If preparing documents for you is too burdensome, and you do not have the time and desire to thoroughly understand everything yourself, then contact some legal office. Experienced lawyers who know all the nuances will definitely help you - they will simply and quickly prepare the necessary documents and quickly register all changes.

In the course of its activities, each company may encounter the need to change founders. In accordance with the law Russian Federation This procedure represents a transfer of shares in authorized capital companies from one person to another.

The process of changing one or more founders in practice occurs for various reasons. Most often, a situation arises when a company participant expresses a desire to sell his share to a third party or company, and also when the successor of the former founder of the company assumes inheritance rights.

Methods in 2019

You can carry out the process of changing one or more founders in several ways: with the involvement of a notary and without his presence.

With the participation of a notary

The involvement of a notary specialist is required when one of the founders of the company decided to sell his share in the company. If this rule of law is not fulfilled, the transaction will be considered illegal.

The founder can sell his share in the company both to other founders and to a third party. However, in accordance with the law, first of all, the right to purchase a share of the company must be granted to the co-founders or the business company itself.

To do this, an offer letter must be sent to each founder of the company containing the same terms of purchase as for third-party buyers. After receiving the letter, affiliates have one month to decide whether to purchase or not.

In the event that not all founders make a positive decision to purchase a share in the company, the remaining members of the company can jointly purchase it. Moreover, the proportion of distribution can be absolutely any, both in accordance with the existing shares in the business, and according to some other criteria.

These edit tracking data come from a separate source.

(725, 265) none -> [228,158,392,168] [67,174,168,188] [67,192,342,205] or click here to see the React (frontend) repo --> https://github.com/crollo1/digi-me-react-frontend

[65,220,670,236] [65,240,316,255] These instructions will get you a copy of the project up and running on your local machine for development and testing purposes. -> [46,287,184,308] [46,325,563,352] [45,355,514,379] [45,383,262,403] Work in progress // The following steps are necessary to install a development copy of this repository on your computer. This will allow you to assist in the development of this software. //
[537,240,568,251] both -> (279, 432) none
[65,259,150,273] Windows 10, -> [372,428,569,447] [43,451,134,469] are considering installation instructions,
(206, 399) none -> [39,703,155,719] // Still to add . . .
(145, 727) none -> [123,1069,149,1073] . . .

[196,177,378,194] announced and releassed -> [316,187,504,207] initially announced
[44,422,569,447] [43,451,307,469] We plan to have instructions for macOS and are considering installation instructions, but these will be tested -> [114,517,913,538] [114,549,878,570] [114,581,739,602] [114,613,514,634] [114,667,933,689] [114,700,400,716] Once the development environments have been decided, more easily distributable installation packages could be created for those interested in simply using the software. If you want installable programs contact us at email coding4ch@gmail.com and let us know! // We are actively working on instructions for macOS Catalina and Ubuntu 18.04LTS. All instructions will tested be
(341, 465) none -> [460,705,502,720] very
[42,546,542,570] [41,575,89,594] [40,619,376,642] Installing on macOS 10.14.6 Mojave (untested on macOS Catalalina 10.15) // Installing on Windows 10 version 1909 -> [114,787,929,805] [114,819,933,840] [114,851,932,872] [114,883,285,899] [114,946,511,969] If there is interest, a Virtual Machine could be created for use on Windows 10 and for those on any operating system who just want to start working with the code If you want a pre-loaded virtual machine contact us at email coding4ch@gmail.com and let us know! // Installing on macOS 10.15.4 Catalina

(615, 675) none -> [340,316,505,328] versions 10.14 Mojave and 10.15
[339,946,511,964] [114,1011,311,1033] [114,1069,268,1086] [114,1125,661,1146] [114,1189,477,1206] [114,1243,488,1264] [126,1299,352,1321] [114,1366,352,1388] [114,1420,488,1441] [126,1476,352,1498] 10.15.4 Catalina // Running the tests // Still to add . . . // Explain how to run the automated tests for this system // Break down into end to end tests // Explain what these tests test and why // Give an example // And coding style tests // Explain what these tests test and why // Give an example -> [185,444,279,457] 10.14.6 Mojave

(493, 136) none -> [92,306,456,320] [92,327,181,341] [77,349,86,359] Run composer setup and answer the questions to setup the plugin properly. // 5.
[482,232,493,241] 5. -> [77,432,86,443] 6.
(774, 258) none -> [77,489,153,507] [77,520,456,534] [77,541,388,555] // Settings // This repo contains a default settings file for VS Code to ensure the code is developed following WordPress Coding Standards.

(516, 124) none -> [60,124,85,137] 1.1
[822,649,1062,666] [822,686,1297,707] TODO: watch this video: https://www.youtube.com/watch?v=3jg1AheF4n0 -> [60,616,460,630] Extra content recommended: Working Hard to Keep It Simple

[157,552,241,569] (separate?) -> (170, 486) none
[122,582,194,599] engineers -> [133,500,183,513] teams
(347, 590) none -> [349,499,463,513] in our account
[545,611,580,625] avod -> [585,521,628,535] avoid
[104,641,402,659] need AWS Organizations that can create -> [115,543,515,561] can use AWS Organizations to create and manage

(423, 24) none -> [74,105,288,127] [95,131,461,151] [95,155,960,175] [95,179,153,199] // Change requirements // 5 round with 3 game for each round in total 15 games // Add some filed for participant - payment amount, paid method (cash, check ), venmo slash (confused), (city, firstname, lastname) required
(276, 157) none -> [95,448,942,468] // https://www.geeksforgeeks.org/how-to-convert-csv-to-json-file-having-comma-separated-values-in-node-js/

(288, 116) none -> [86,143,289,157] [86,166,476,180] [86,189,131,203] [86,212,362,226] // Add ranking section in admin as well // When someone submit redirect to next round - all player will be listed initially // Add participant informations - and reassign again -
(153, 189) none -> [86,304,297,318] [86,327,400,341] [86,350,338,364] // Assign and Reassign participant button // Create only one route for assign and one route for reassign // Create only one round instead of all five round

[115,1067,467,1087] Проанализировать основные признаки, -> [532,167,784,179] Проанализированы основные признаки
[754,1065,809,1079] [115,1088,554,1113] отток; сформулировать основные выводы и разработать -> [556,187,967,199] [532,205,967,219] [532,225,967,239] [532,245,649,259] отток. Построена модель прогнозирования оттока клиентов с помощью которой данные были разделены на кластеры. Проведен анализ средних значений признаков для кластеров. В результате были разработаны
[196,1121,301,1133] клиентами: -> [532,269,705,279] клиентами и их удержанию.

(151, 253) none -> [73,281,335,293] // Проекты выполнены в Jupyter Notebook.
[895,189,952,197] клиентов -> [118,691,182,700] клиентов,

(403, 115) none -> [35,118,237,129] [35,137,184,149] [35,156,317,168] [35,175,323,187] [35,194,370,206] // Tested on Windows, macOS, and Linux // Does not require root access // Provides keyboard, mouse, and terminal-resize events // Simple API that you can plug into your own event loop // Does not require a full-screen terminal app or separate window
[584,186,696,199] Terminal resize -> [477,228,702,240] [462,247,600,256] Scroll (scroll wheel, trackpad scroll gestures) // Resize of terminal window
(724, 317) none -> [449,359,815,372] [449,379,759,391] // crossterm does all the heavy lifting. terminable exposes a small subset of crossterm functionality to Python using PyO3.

In the event that, upon expiration of the period, neither the founders nor the business company itself exercised the pre-emptive right to purchase, the founder has the right put your share up for sale to third parties and companies.

If the founder, who decides to sell his share in the company, does not provide the right of preference to purchase to other founders, but immediately sells it to a third party, such a transaction can be challenged in court within three months from the moment it was committed.

Without notarization

A change of founder does not require notarization in the case when a participant transfers his share in the company to a business entity. It is carried out in several stages. Initially, a new founder is introduced into the company, who contributes his funds to the authorized capital. Thus, the amount of authorized capital reflected in the register of legal entities increases. Then it removes the founder transferring his share from the list of participants and pays the value of the share due to him.

Step-by-step instructions depending on the situation

When changing the composition of the founders of a business company, changes are made to the company's statutory documents and their subsequent registration with the tax control authorities.

The introduction of a new participant into the founders of a business company is by far the most common way to attract investment funds to the company.

The procedure is quite simple, does not require a notary’s presence and allows you to register changes with the tax authorities within five working days.

In this case new member increases the amount of the authorized capital by depositing its share of funds into the company's cash desk or into its bank account.

IN tax office You must submit the following package of documents for registration:

  1. Receipt for payment of a fee in the amount of 800 rubles.
  2. Completed application.
  3. The company's charter as amended.
  4. Minutes of the shareholders' meeting, which will reflect the decision made to change the authorized capital.
  5. Application of a new member of the company addressed to the general director of the company.
  6. A document confirming the payment of funds to the contribution to the authorized capital.

The complete package of documents for registration must be certified by a notary; for this, the presence of all participants in the business company is required. The notary must be provided new statement from the register of legal entities.

After this, the certified documents can be submitted to the tax authorities at the place of registration. After five working days, one copy of the company’s charter and a sheet of entry from the register of legal entities confirming the changes must be collected from the tax office.

Approval of the new director

In the life of a business company, situations often arise when the company decides to approve a new director. After holding a meeting of participants and properly completing the minutes of the meeting, you can begin preparing the necessary documents.

To register changes, you must submit a correctly completed and notarized application to the tax authority. Some inspections also require minutes of the meeting of participants.

If the transfer of this document is still necessary (which should be clarified with the Federal Tax Service), you need to pay attention that an application for amendments to the tax control authorities is submitted no later than three days from the date of the decision to change the director of the company. This date is indicated on the minutes of the meeting and must correspond in time to the date specified in the application. In this case, no state duty is established.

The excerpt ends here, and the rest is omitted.